In 2006, engineers at HDR began planning efforts to increase capacity at the city of St. Charles, Mo.’s Missouri River Wastewater Treatment Plant. The landlocked plant had limited opportunities for physical expansion. HDR needed a solution that fit within the existing infrastructure, which included three parallel-operated oxidation ditches, each 12 ft deep with 1.06-million-gal capacities.
HDR specified the need to replace the plant’s oxygenation system of brush aerators and internal “boat clarifiers.” The brush aerators were experiencing problems with icing and shaft breakage, and many of the aeration “stars” were corroded and had broken off. The boat clarifiers—originally designed as a pre-clarification step to lower the solids loading rate on the existing final clarifiers—were inefficient and interfered with channel velocity, causing mixed liquor suspended solids to settle in the basins.
HDR was familiar with Siemens’ disc aerator technology and contacted the company to determine if the St. Charles plant was an appropriate application. Upon evaluation, Siemens confirmed that existing tank widths were ideal for VLR-mounted, high-density polyethylene (HDPE) disc aerators. Disc aerators utilize nodules and dimples molded into the HDPE to transfer energy and oxygen into wastewater. Each disc is capable of adding 2.5 lb of oxygen per hour per disc at 21 in. of disc immersion and 55-rpm disc speed. This lower maximum immersion level was sufficient for the plant, making it ideal for the VLR-mounted disc aerator design.
In 2010, the brushes and boat clarifiers were replaced with 12 VLR-mounted disc aerators—four per oxidation ditch. The design fulfilled the oxygen requirement at a new 7.54-million-gal-per-day design flow, which allowed for treatment of higher organic loading within the existing structures. Demolishing the boat clarifiers increased the available volume of the oxidation ditches. With the removal of the boat clarifiers, a second final clarifier was added.

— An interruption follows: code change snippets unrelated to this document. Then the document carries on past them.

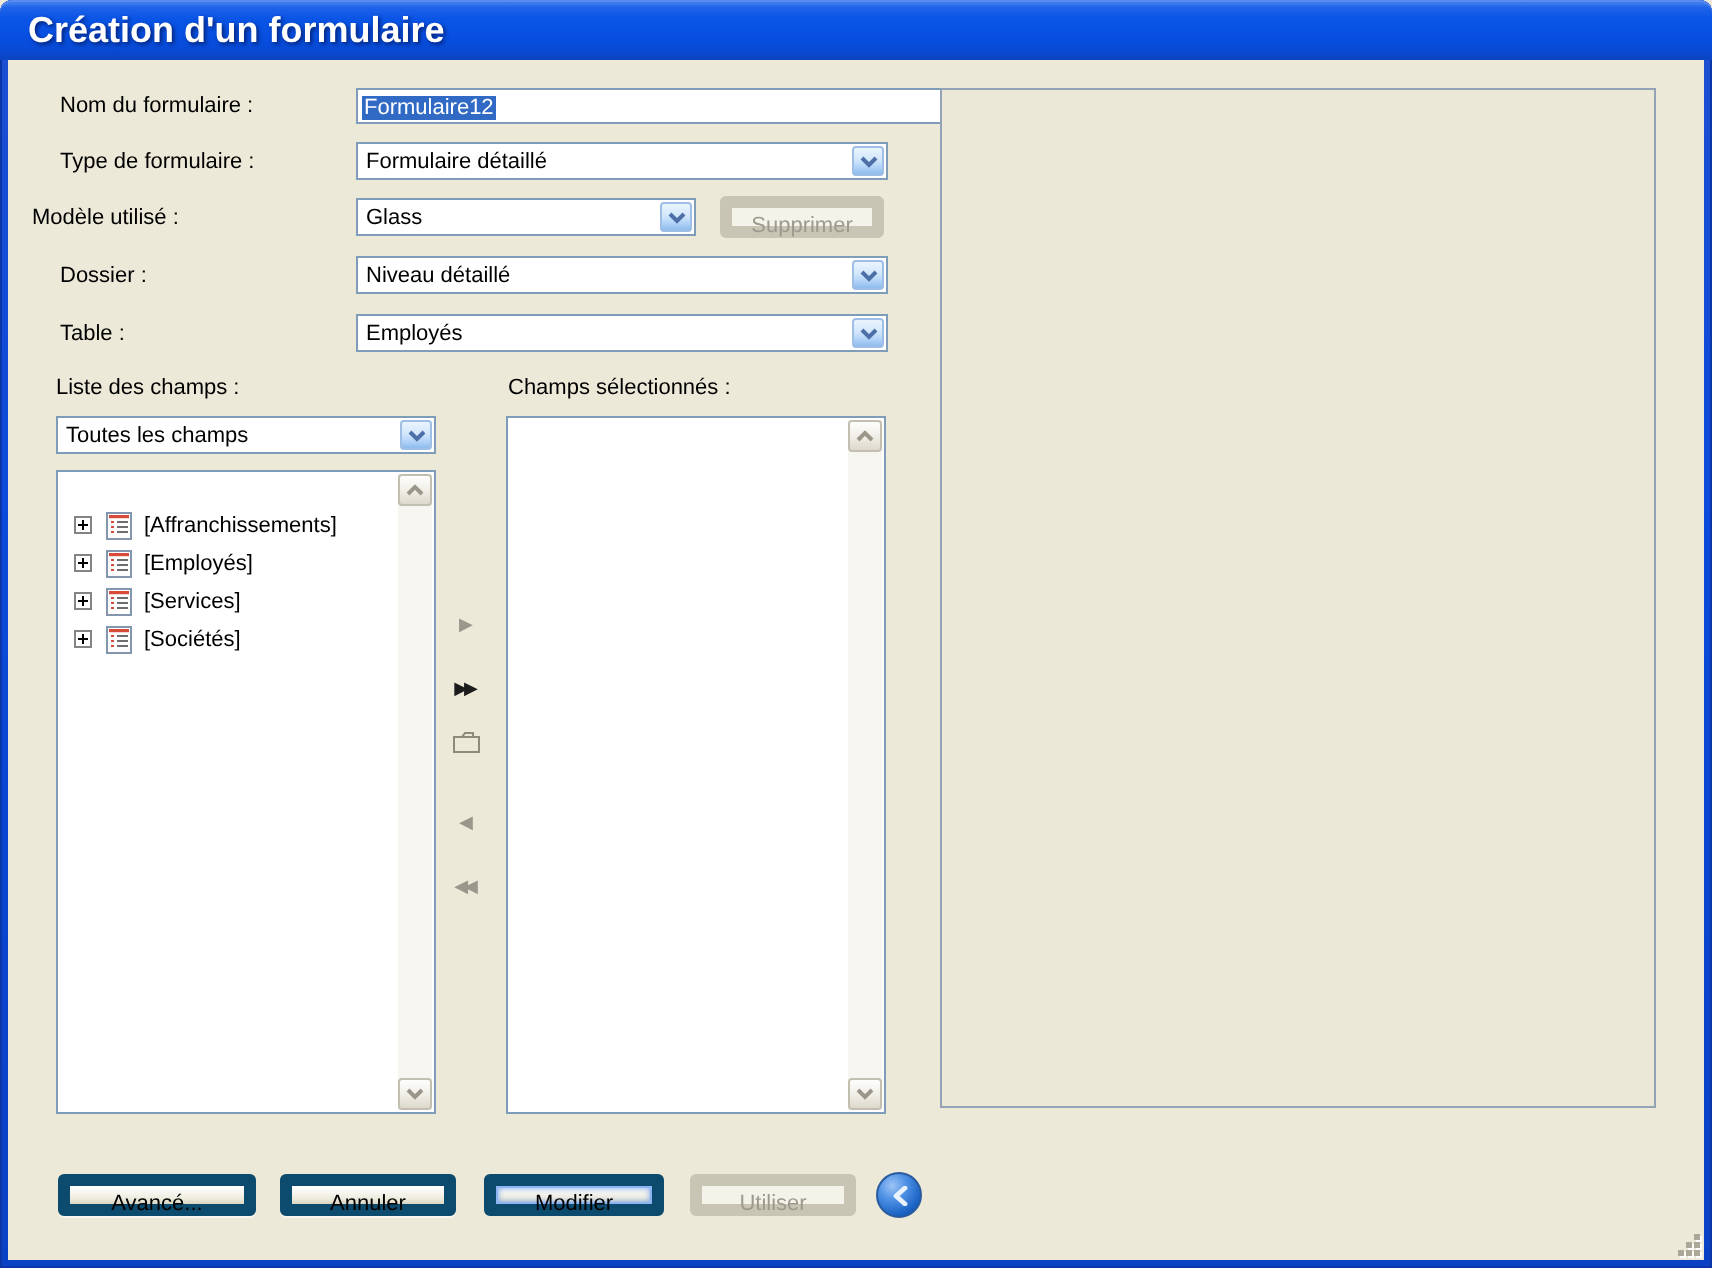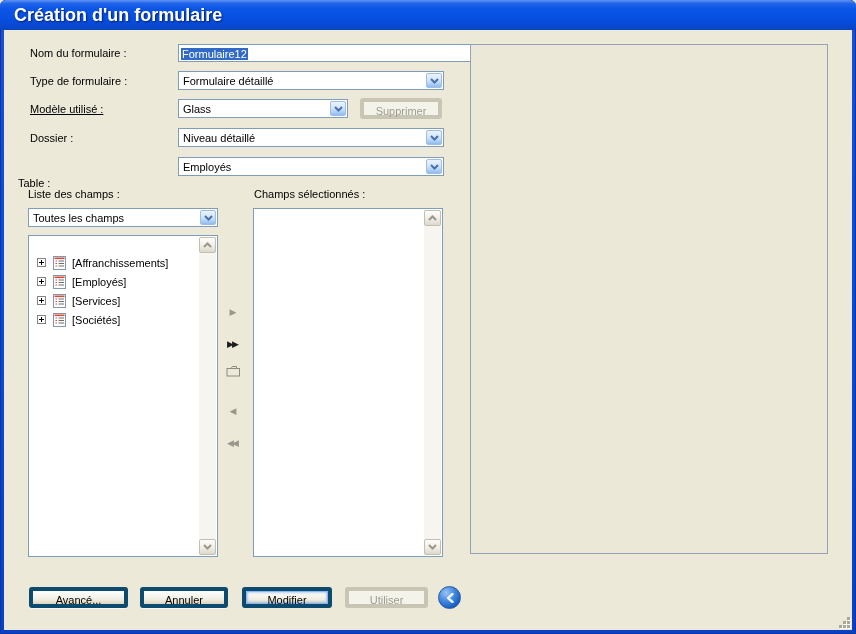--- a/index.html
+++ b/index.html
@@ -141,7 +141,7 @@
 
     <span class="lbl" style="left:26px; top:17px;">Nom du formulaire :</span>
     <span class="lbl" style="left:26px; top:45px;">Type de formulaire :</span>
-    <span class="lbl" style="left:26px; top:73px;text-decoration:underline;">Modèle utilisé :</span>
+    <span class="lbl" style="left:12px; top:73px;">Modèle utilisé :</span>
     <span class="lbl" style="left:26px; top:102px;">Dossier :</span>
     <span class="lbl" style="left:14px; top:131px;margin-top:16px;">Table :</span>
 

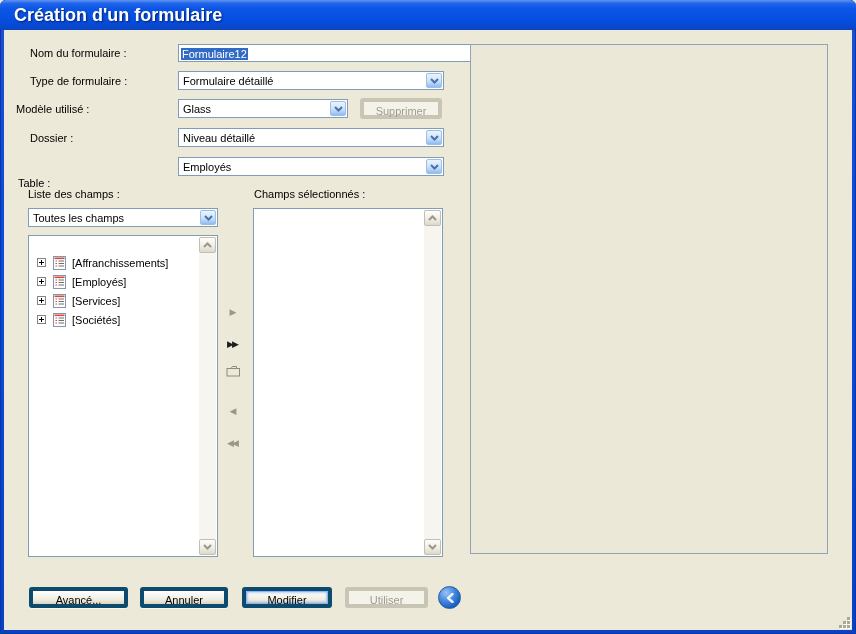--- a/index.html
+++ b/index.html
@@ -62,7 +62,7 @@
   
   .xp-btn {
     position:absolute; height:21px;
-    border:4px solid #0c4a6e; border-radius:3px;
+    border:6px solid #0c4a6e; border-radius:3px;
     background: linear-gradient(180deg,#FFFFFF 0%,#F6F5EE 40%,#EEEBDD 70%,#D9D5C2 100%);
     text-align:center; line-height:19px; font-size:11px; color:#000;
     box-shadow: 0 1px 0 rgba(255,255,255,0.6);

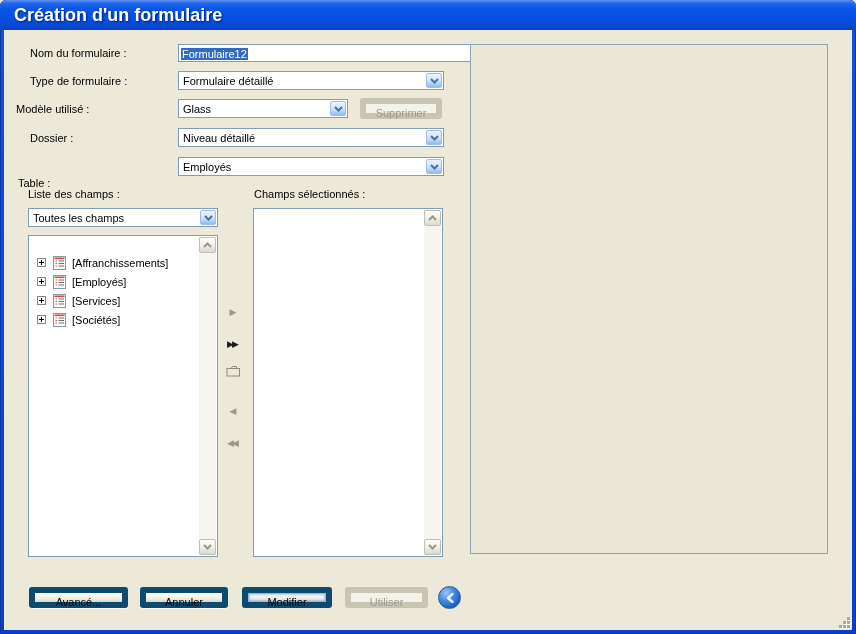--- a/index.html
+++ b/index.html
@@ -143,7 +143,7 @@
     <span class="lbl" style="left:26px; top:45px;">Type de formulaire :</span>
     <span class="lbl" style="left:12px; top:73px;">Modèle utilisé :</span>
     <span class="lbl" style="left:26px; top:102px;">Dossier :</span>
-    <span class="lbl" style="left:14px; top:131px;margin-top:16px;">Table :</span>
+    <span class="lbl" style="left:26px; top:131px;">Table :</span>
 
     <div class="textbox" style="left:174px; top:14px; width:302px;">
       <span class="sel-text">Formulaire12</span>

After startup, it became apparent that the new disc aeration design delivered additional benefits. Plant operators noted that noise and odors were reduced. Discs slide through the water more easily and have a smaller gearbox requirement than brush aerators, resulting in less operational noise. Discs also provide better mixing, minimizing dead zones. Fewer odors result from maintaining good oxygenation within the basins.
Placing the existing oxidation ditches in a series flow pattern created independent environmental zones in each ditch. Controlling the oxygen transfer capacity of each zone increases the nutrient removal capacity of the plant by allowing for denitrification of recycled nitrates, as well as simultaneous nitrification/denitrification. This process allows some of the influent ammonia to be converted from nitrite directly to nitrogen gas, reducing energy consumption and total nitrogen discharges. Controlling the dissolved oxygen of the first tank in the series also enhances the biological phosphorus removal capacity of the system.
The series flow pattern increases the efficiency of treatment without increasing tank volume. Bacteria capable of nitrifying ammonia first create nitrite, and then nitrate, from the incoming wastewater. Return activated sludge is recycled from the clarifiers. Denitrifying bacteria use the chemically combined oxygen to stabilize influent biological oxygen demand, rather than absorbing mechanically injected dissolved oxygen. Reducing mechanical oxygen injection reduces purchased power. Siemens’ design model indicates the new treatment system is 20% to 25% more energy efficient than the parallel brush aerator installation.
Since the disc aerators have been installed, the focus of the plant’s maintenance personnel has shifted from emergency maintenance of the old system to lower-cost, preventative maintenance. The disc aerators provide access platforms to the drives and outboard bearings, making them easier to access. Greasing of bearings and oil changes are conducted on schedule, and probes are cleaned every day to assure dependable readings. Because the discs have no deterioration or corrosion, the expected lifetime of the system is about 20 years.